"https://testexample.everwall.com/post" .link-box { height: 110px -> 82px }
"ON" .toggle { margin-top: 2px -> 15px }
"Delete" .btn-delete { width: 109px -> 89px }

* * *

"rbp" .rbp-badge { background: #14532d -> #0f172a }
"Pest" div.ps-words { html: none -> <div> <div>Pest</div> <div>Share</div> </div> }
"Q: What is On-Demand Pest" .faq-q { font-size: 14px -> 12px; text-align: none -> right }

## TASK PROMPT
Look for the word "Pest". Copy out every line of the data that has it.

## WRITTEN ANSWER
"Pest" div.ps-words { html: none -> <div> <div>Pest</div> <div>Share</div> </div> }
"Q: What is On-Demand Pest" .faq-q { font-size: 14px -> 12px; text-align: none -> right }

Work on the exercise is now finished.